• What to do: What is needed here is each entry reproduced exactly, without its pictures.

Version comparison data
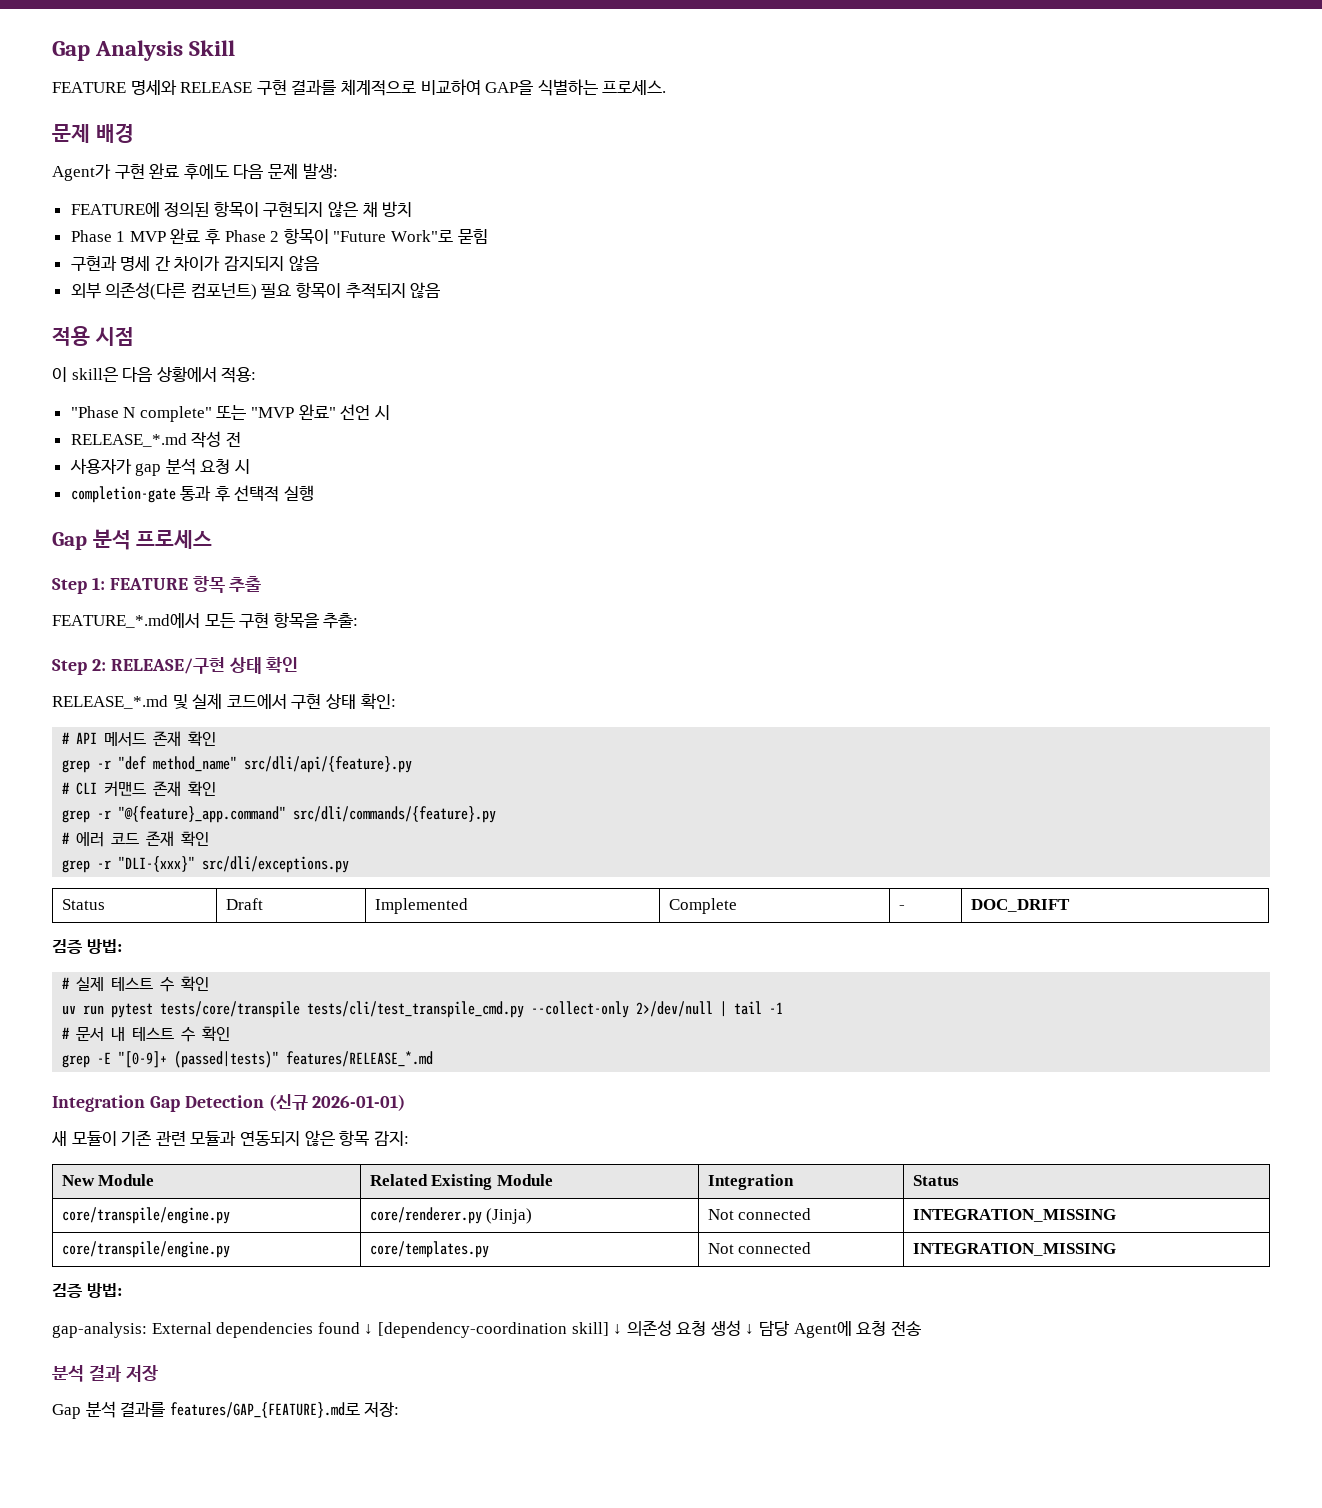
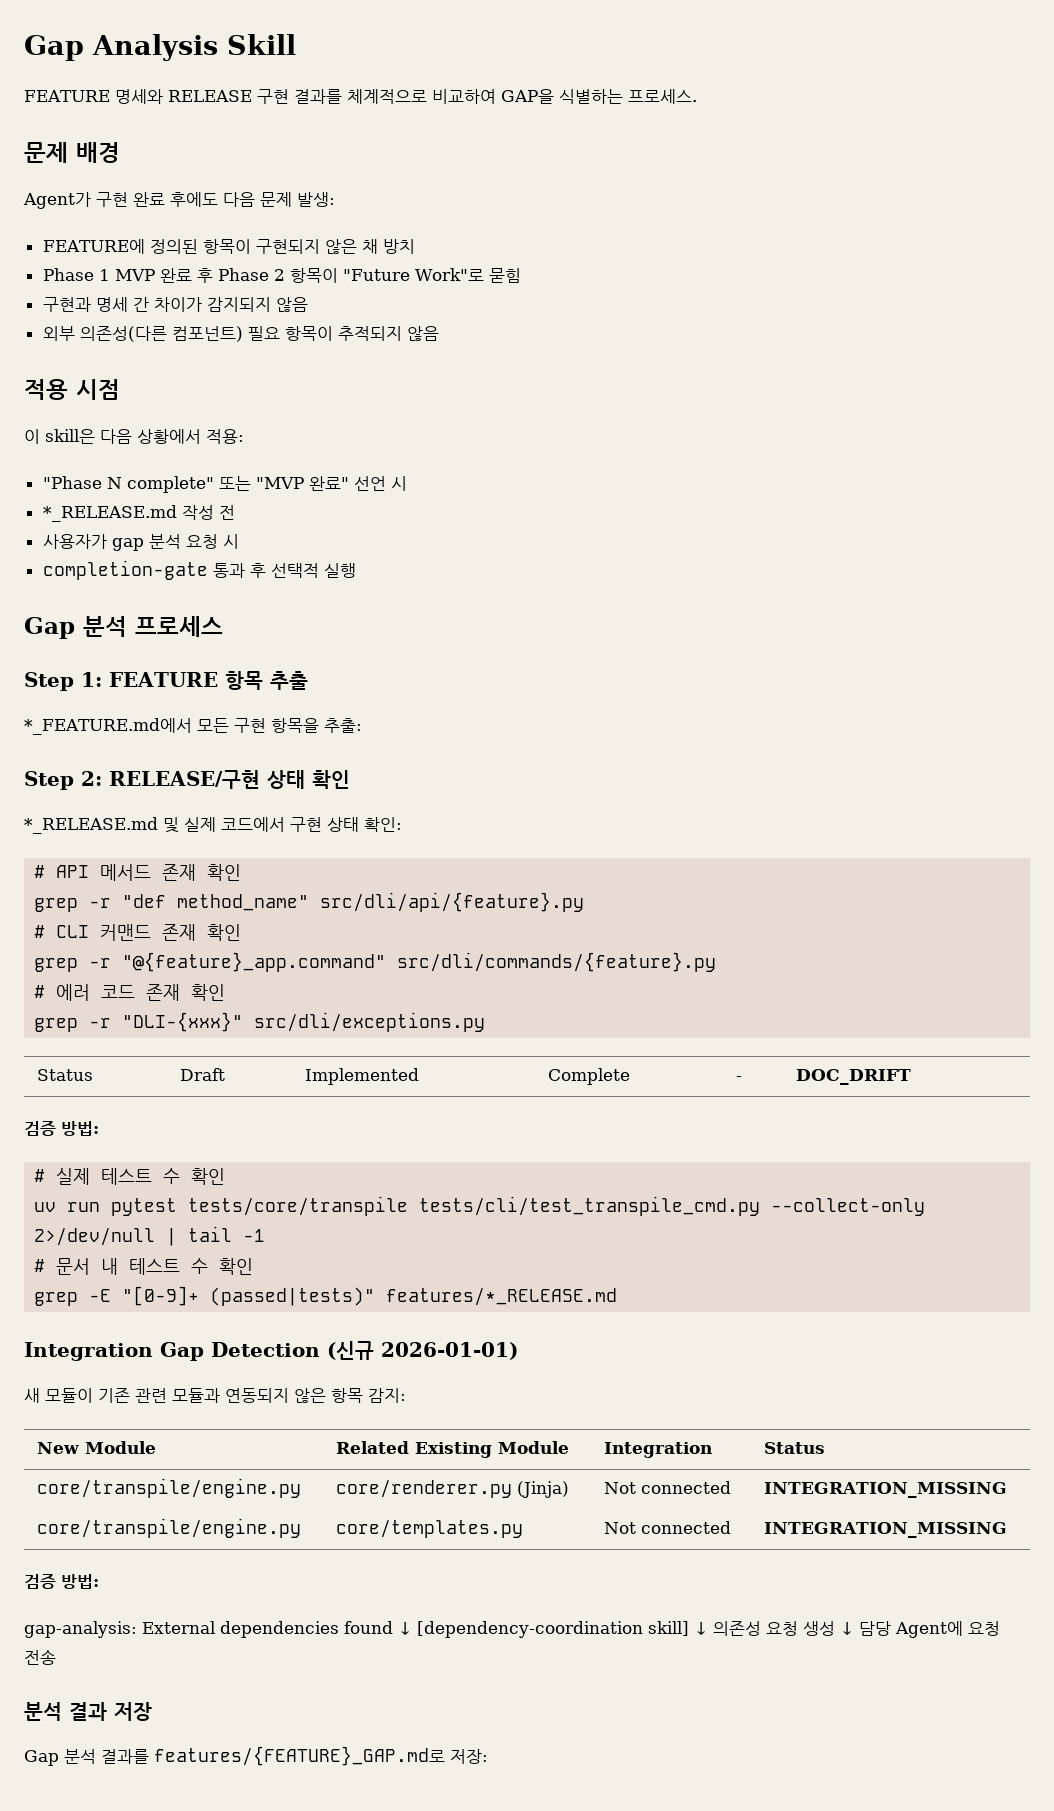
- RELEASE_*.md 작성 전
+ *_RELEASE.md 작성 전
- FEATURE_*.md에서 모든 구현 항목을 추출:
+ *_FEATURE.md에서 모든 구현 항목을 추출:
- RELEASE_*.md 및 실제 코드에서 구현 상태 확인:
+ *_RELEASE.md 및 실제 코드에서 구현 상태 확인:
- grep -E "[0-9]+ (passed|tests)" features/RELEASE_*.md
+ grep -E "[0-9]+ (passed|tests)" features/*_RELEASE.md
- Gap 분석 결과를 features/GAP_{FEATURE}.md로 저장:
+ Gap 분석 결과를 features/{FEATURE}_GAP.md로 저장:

• Result:
- RELEASE_*.md 작성 전
+ *_RELEASE.md 작성 전
- FEATURE_*.md에서 모든 구현 항목을 추출:
+ *_FEATURE.md에서 모든 구현 항목을 추출:
- RELEASE_*.md 및 실제 코드에서 구현 상태 확인:
+ *_RELEASE.md 및 실제 코드에서 구현 상태 확인:
- grep -E "[0-9]+ (passed|tests)" features/RELEASE_*.md
+ grep -E "[0-9]+ (passed|tests)" features/*_RELEASE.md
- Gap 분석 결과를 features/GAP_{FEATURE}.md로 저장:
+ Gap 분석 결과를 features/{FEATURE}_GAP.md로 저장:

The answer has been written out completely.